• _Exercise_: Of the lines listed below, return exactly those that run from the line containing "(140, 89) none" through the line containing "-> [475,644,524,656] app.py", both included.

BEGIN Dataset records

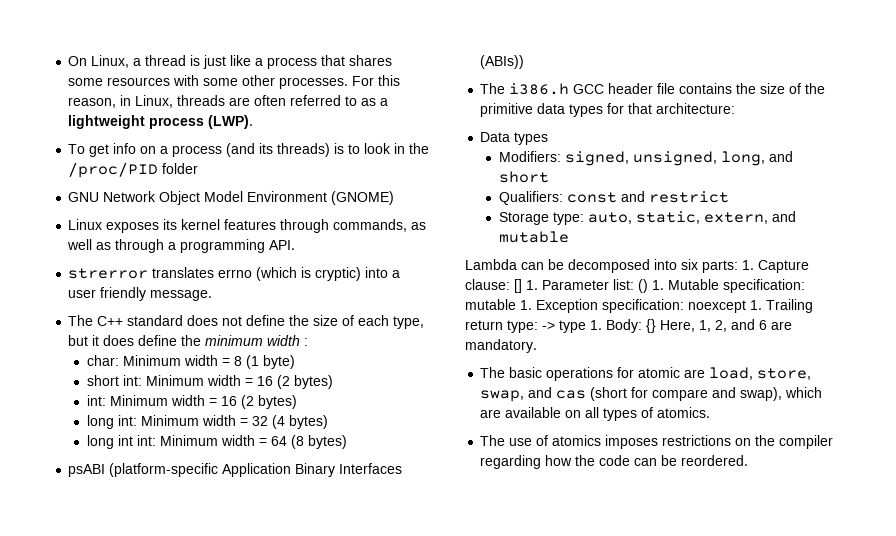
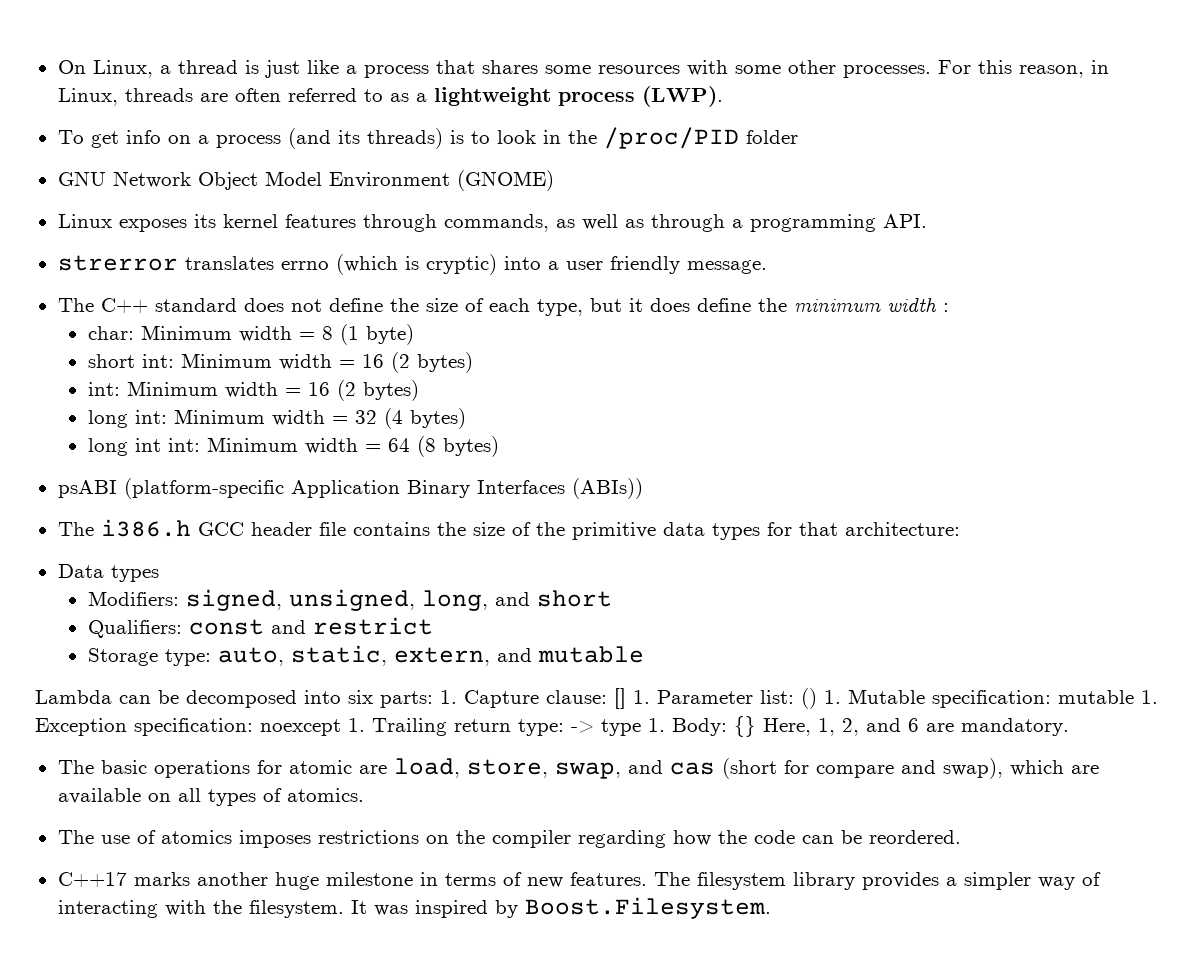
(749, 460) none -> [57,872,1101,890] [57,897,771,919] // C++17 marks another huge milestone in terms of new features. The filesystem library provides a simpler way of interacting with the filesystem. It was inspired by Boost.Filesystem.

END Dataset records
BEGIN Dataset records

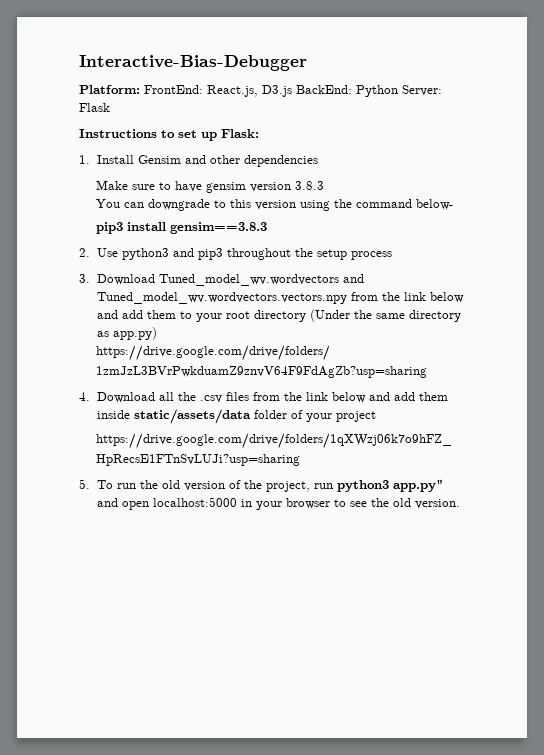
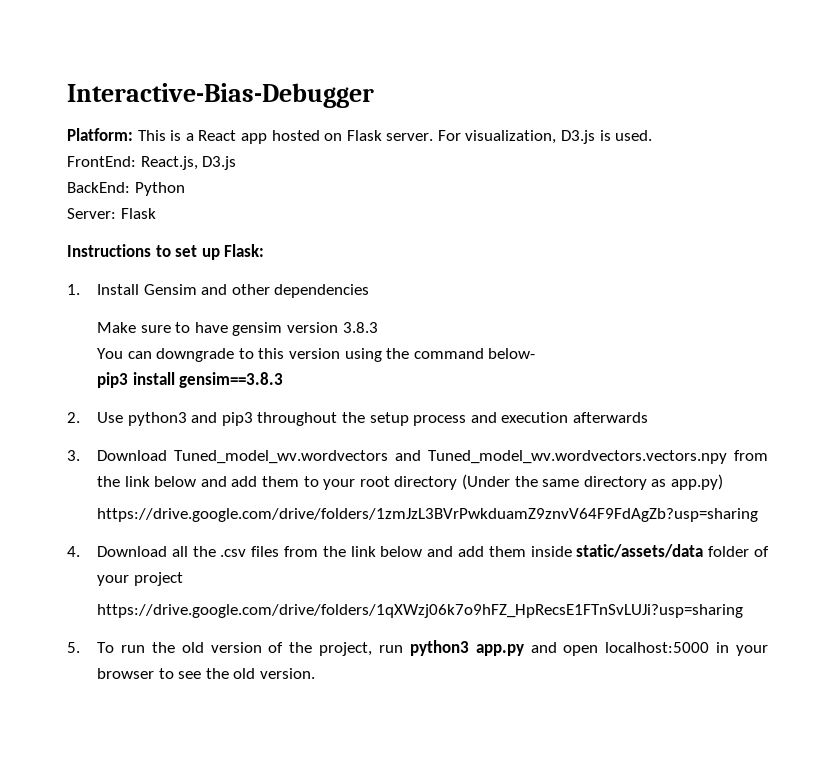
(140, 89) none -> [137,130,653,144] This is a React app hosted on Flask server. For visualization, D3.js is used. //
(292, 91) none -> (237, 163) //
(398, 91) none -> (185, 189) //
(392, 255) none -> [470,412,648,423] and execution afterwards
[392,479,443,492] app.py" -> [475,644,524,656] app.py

END Dataset records

• _Result of this exercise_:
(140, 89) none -> [137,130,653,144] This is a React app hosted on Flask server. For visualization, D3.js is used. //
(292, 91) none -> (237, 163) //
(398, 91) none -> (185, 189) //
(392, 255) none -> [470,412,648,423] and execution afterwards
[392,479,443,492] app.py" -> [475,644,524,656] app.py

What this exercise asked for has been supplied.